Does it have a bias supply?  Does that have an adjusting pot?  How clean and healthy is that?  cathode bias?  Look at the cathode bypass cap.


Overall the tech needs to develop a mental toolkit of tricks to sort the buoys from the gulls, the sheepses from the goats, and the fly$hit from the pepper.

"What test can I devise that will tell me if the problem is in this, or that?"

The shorted turn detector required some parts, but other tricks can come from just understanding how your instruments work, the important differences between a moving coil multimeter and a digital one, and how you can employ those differences.  You really need more than one meter so you can watch two variables at once, so you may as well have one of each.

One of my favorites is using my CROs in X-Y mode to plot one voltage against another.  Putting a small resistor in series with any speaker cab so you can see the current, and plotting that against applied voltage while you frequency sweep is a very powerful way of looking at cab reality.

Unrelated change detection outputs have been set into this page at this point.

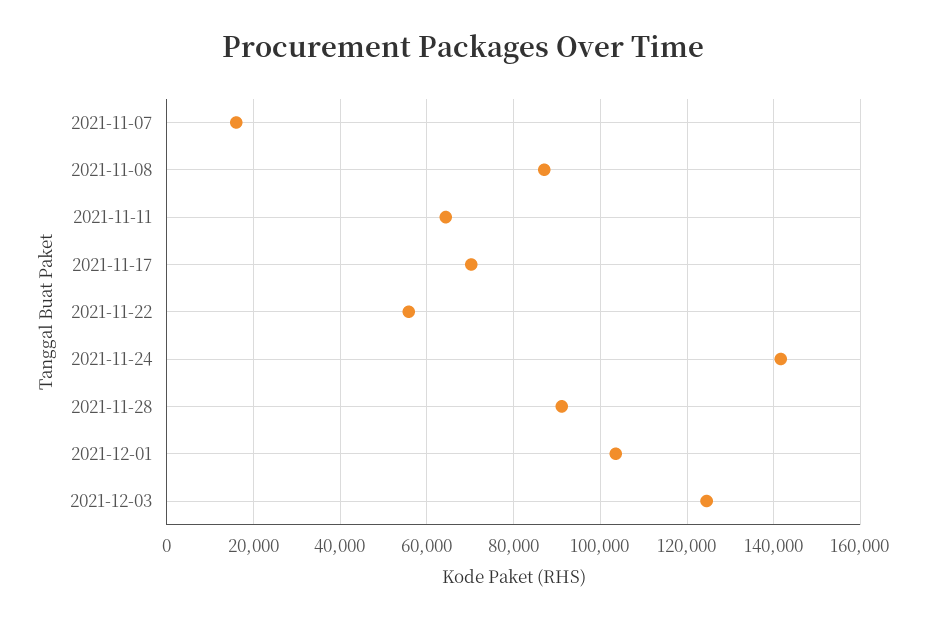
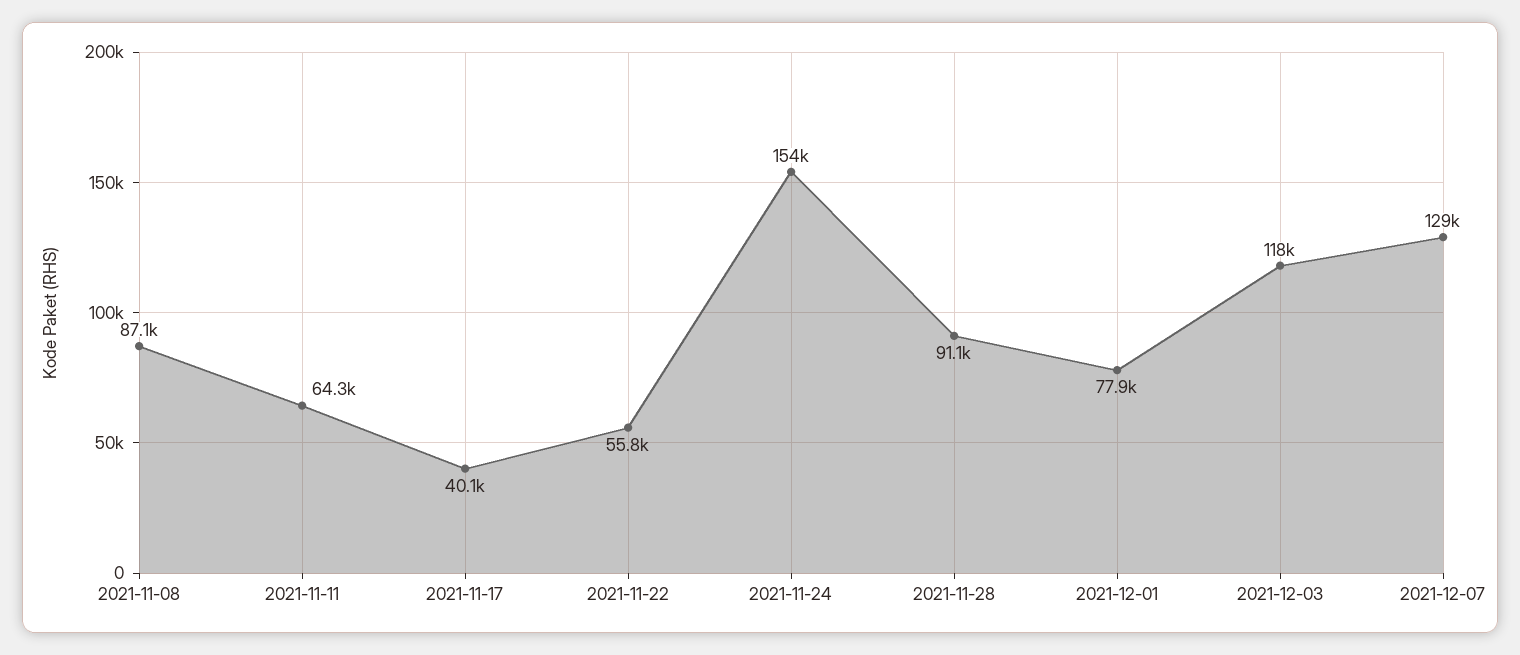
2021-11-07: 16000 -> none
2021-11-17: 70000 -> 40100
2021-11-24: 142000 -> 154000
2021-12-01: 104000 -> 77900
2021-12-03: 124000 -> 118000
2021-12-07: none -> 129000

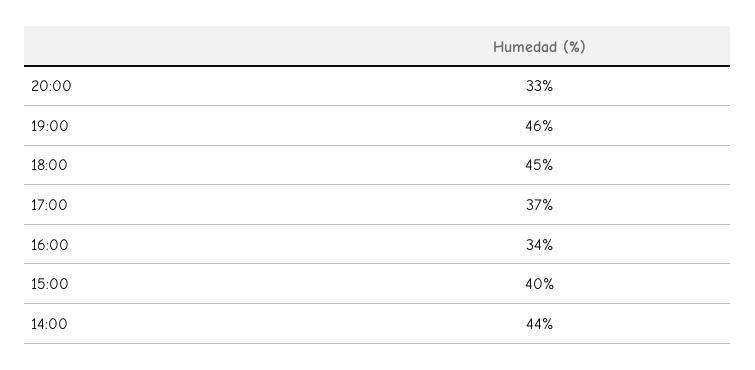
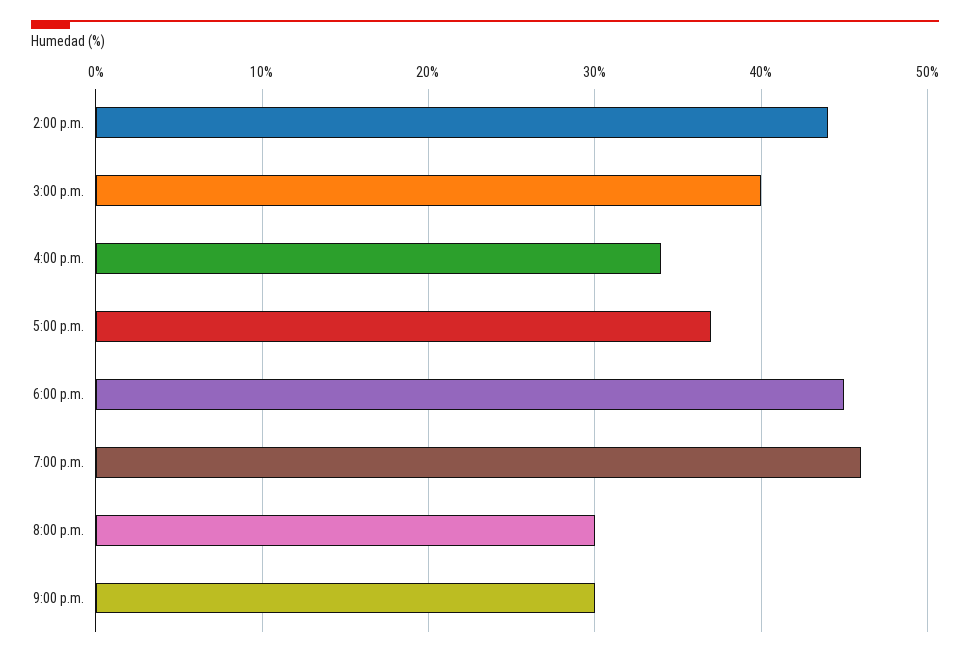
20:00: 33 -> 30
9:00 p.m.: none -> 30

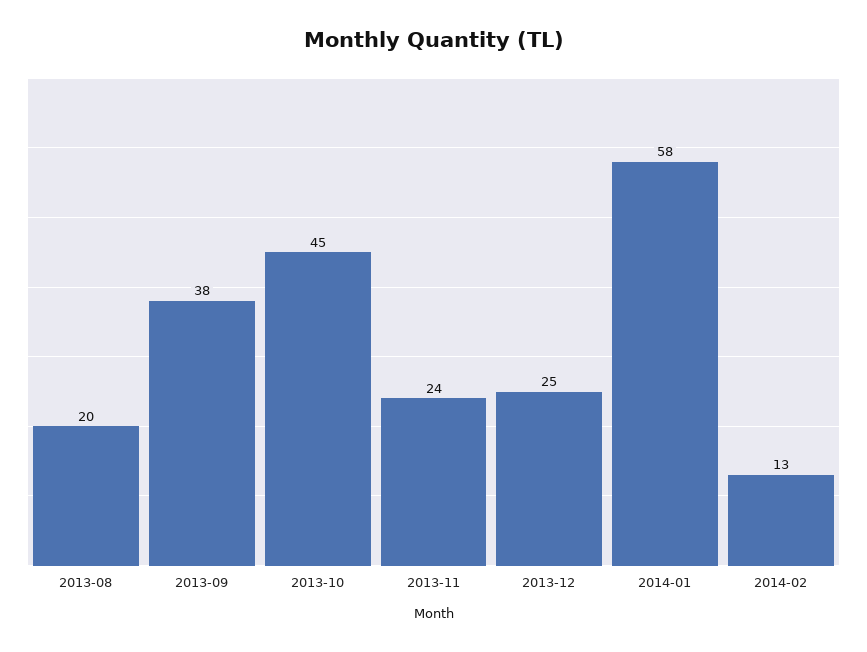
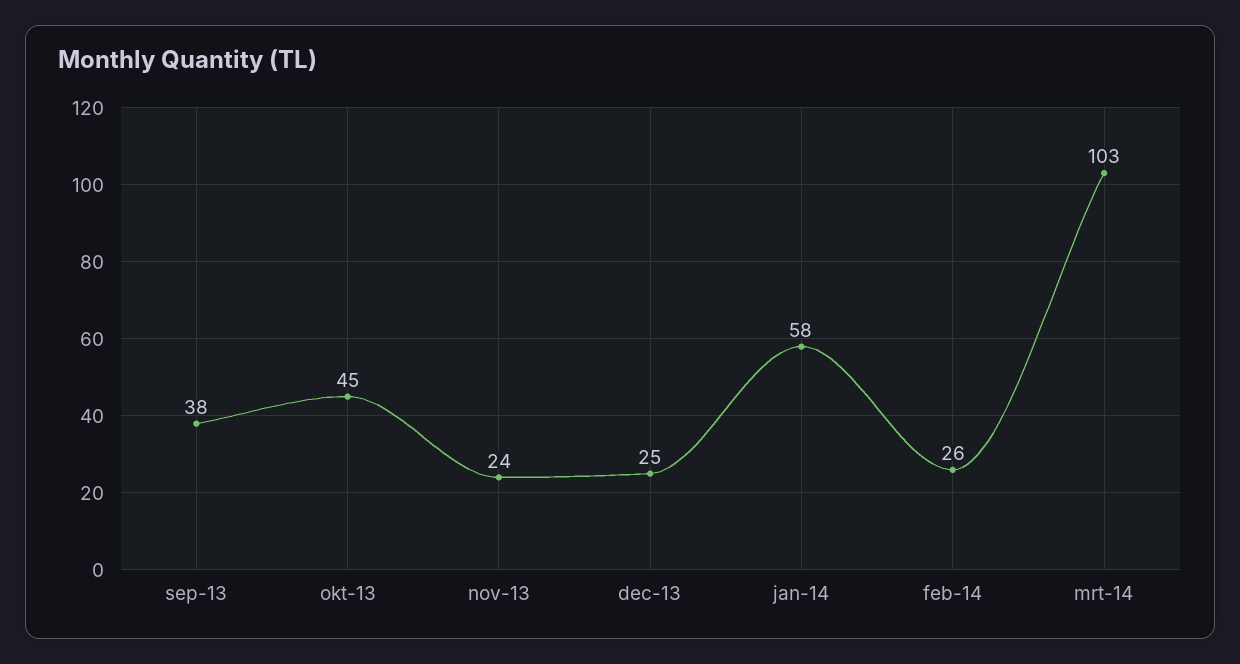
2013-08: 20 -> none
2014-02: 13 -> 26
mrt-14: none -> 103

If you say theory and practice don't agree you haven't applied enough theory.

ilyaa

disconnected the C10/PI input - no flickering -

reconnected that and disconnected the NFB from the V3 cathode - no flickering -

took a closer look at the transformer/output wiring and realized that the impedance selector switch was not wired right!!! the 4 ohm output was not hooked up properly - rewired it according to the schematic and seems like problem(s) solved!

tested with the scope and i get just about 100 watts into 4 ohms - ill plug it in for real tomorrow and then we'll see what happens -

woo thanks again guys!

Roly

If you say theory and practice don't agree you haven't applied enough theory.